> [YOUR INSTRUCTIONS] An exact repetition of the records is required. Leave nothing out.

> [Web interface edit records]

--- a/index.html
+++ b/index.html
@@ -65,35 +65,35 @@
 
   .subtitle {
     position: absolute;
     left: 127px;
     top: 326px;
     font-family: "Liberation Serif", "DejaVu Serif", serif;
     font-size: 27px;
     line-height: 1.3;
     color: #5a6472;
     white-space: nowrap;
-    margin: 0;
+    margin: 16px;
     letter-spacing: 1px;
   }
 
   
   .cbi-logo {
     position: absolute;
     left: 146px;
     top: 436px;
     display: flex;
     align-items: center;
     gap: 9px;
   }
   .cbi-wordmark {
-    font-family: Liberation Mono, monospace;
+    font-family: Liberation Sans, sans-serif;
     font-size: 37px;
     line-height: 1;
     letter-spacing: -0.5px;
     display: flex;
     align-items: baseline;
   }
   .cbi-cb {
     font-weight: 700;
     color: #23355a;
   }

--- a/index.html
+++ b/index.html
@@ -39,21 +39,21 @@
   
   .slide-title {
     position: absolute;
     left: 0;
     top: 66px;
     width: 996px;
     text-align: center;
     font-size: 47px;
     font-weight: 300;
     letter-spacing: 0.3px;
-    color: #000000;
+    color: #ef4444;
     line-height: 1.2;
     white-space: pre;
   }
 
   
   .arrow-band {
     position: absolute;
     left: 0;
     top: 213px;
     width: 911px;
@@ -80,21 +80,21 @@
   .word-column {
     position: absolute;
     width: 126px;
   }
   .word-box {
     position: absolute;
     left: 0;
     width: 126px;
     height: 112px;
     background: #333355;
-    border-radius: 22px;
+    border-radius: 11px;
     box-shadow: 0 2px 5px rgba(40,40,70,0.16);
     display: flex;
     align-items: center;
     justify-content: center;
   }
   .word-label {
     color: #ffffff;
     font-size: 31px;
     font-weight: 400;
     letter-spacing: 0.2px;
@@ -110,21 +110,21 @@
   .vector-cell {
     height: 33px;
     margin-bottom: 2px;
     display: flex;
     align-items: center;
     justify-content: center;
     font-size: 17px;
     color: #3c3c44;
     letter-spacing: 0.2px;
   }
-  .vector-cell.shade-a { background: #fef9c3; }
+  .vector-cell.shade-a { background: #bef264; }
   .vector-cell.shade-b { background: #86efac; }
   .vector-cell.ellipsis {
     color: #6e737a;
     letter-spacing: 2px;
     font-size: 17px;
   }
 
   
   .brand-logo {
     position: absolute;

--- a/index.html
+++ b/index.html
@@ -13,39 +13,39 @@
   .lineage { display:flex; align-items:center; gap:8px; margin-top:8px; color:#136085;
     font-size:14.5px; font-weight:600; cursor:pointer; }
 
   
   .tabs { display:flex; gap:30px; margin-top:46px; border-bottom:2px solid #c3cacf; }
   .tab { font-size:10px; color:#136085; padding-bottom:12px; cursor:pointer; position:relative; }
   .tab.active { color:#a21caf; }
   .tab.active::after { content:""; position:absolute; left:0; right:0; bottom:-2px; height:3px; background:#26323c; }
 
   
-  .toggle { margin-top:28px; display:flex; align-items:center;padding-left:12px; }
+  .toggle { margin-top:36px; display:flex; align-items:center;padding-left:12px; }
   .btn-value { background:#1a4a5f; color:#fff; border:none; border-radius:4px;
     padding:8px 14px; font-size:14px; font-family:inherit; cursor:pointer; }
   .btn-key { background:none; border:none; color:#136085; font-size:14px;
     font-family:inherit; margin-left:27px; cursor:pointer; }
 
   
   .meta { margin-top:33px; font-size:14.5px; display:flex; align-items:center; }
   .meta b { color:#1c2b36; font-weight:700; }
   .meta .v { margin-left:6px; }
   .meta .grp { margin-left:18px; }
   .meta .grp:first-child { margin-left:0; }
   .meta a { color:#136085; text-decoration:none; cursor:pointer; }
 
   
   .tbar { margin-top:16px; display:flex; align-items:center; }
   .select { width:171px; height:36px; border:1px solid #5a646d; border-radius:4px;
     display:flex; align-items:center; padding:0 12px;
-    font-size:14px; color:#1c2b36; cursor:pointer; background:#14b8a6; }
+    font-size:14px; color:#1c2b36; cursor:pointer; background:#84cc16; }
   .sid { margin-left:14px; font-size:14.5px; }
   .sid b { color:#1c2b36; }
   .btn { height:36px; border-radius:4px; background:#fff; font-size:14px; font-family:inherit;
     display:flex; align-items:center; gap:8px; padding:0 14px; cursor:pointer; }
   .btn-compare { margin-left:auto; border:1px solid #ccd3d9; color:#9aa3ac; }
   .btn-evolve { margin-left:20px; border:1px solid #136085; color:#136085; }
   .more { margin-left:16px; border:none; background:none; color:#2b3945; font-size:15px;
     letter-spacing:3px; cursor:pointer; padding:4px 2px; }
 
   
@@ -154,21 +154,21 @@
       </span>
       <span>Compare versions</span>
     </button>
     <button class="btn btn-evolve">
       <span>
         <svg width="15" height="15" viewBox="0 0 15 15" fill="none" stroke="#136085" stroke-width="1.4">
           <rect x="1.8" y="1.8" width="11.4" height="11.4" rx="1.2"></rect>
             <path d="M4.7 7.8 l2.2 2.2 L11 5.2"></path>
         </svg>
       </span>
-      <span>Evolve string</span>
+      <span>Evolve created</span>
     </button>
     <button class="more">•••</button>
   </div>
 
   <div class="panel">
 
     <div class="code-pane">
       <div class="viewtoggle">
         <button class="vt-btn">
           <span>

> [YOUR RESPONSE]
--- a/index.html
+++ b/index.html
@@ -65,35 +65,35 @@
 
   .subtitle {
     position: absolute;
     left: 127px;
     top: 326px;
     font-family: "Liberation Serif", "DejaVu Serif", serif;
     font-size: 27px;
     line-height: 1.3;
     color: #5a6472;
     white-space: nowrap;
-    margin: 0;
+    margin: 16px;
     letter-spacing: 1px;
   }
 
   
   .cbi-logo {
     position: absolute;
     left: 146px;
     top: 436px;
     display: flex;
     align-items: center;
     gap: 9px;
   }
   .cbi-wordmark {
-    font-family: Liberation Mono, monospace;
+    font-family: Liberation Sans, sans-serif;
     font-size: 37px;
     line-height: 1;
     letter-spacing: -0.5px;
     display: flex;
     align-items: baseline;
   }
   .cbi-cb {
     font-weight: 700;
     color: #23355a;
   }

--- a/index.html
+++ b/index.html
@@ -39,21 +39,21 @@
   
   .slide-title {
     position: absolute;
     left: 0;
     top: 66px;
     width: 996px;
     text-align: center;
     font-size: 47px;
     font-weight: 300;
     letter-spacing: 0.3px;
-    color: #000000;
+    color: #ef4444;
     line-height: 1.2;
     white-space: pre;
   }
 
   
   .arrow-band {
     position: absolute;
     left: 0;
     top: 213px;
     width: 911px;
@@ -80,21 +80,21 @@
   .word-column {
     position: absolute;
     width: 126px;
   }
   .word-box {
     position: absolute;
     left: 0;
     width: 126px;
     height: 112px;
     background: #333355;
-    border-radius: 22px;
+    border-radius: 11px;
     box-shadow: 0 2px 5px rgba(40,40,70,0.16);
     display: flex;
     align-items: center;
     justify-content: center;
   }
   .word-label {
     color: #ffffff;
     font-size: 31px;
     font-weight: 400;
     letter-spacing: 0.2px;
@@ -110,21 +110,21 @@
   .vector-cell {
     height: 33px;
     margin-bottom: 2px;
     display: flex;
     align-items: center;
     justify-content: center;
     font-size: 17px;
     color: #3c3c44;
     letter-spacing: 0.2px;
   }
-  .vector-cell.shade-a { background: #fef9c3; }
+  .vector-cell.shade-a { background: #bef264; }
   .vector-cell.shade-b { background: #86efac; }
   .vector-cell.ellipsis {
     color: #6e737a;
     letter-spacing: 2px;
     font-size: 17px;
   }
 
   
   .brand-logo {
     position: absolute;

--- a/index.html
+++ b/index.html
@@ -13,39 +13,39 @@
   .lineage { display:flex; align-items:center; gap:8px; margin-top:8px; color:#136085;
     font-size:14.5px; font-weight:600; cursor:pointer; }
 
   
   .tabs { display:flex; gap:30px; margin-top:46px; border-bottom:2px solid #c3cacf; }
   .tab { font-size:10px; color:#136085; padding-bottom:12px; cursor:pointer; position:relative; }
   .tab.active { color:#a21caf; }
   .tab.active::after { content:""; position:absolute; left:0; right:0; bottom:-2px; height:3px; background:#26323c; }
 
   
-  .toggle { margin-top:28px; display:flex; align-items:center;padding-left:12px; }
+  .toggle { margin-top:36px; display:flex; align-items:center;padding-left:12px; }
   .btn-value { background:#1a4a5f; color:#fff; border:none; border-radius:4px;
     padding:8px 14px; font-size:14px; font-family:inherit; cursor:pointer; }
   .btn-key { background:none; border:none; color:#136085; font-size:14px;
     font-family:inherit; margin-left:27px; cursor:pointer; }
 
   
   .meta { margin-top:33px; font-size:14.5px; display:flex; align-items:center; }
   .meta b { color:#1c2b36; font-weight:700; }
   .meta .v { margin-left:6px; }
   .meta .grp { margin-left:18px; }
   .meta .grp:first-child { margin-left:0; }
   .meta a { color:#136085; text-decoration:none; cursor:pointer; }
 
   
   .tbar { margin-top:16px; display:flex; align-items:center; }
   .select { width:171px; height:36px; border:1px solid #5a646d; border-radius:4px;
     display:flex; align-items:center; padding:0 12px;
-    font-size:14px; color:#1c2b36; cursor:pointer; background:#14b8a6; }
+    font-size:14px; color:#1c2b36; cursor:pointer; background:#84cc16; }
   .sid { margin-left:14px; font-size:14.5px; }
   .sid b { color:#1c2b36; }
   .btn { height:36px; border-radius:4px; background:#fff; font-size:14px; font-family:inherit;
     display:flex; align-items:center; gap:8px; padding:0 14px; cursor:pointer; }
   .btn-compare { margin-left:auto; border:1px solid #ccd3d9; color:#9aa3ac; }
   .btn-evolve { margin-left:20px; border:1px solid #136085; color:#136085; }
   .more { margin-left:16px; border:none; background:none; color:#2b3945; font-size:15px;
     letter-spacing:3px; cursor:pointer; padding:4px 2px; }
 
   
@@ -154,21 +154,21 @@
       </span>
       <span>Compare versions</span>
     </button>
     <button class="btn btn-evolve">
       <span>
         <svg width="15" height="15" viewBox="0 0 15 15" fill="none" stroke="#136085" stroke-width="1.4">
           <rect x="1.8" y="1.8" width="11.4" height="11.4" rx="1.2"></rect>
             <path d="M4.7 7.8 l2.2 2.2 L11 5.2"></path>
         </svg>
       </span>
-      <span>Evolve string</span>
+      <span>Evolve created</span>
     </button>
     <button class="more">•••</button>
   </div>
 
   <div class="panel">
 
     <div class="code-pane">
       <div class="viewtoggle">
         <button class="vt-btn">
           <span>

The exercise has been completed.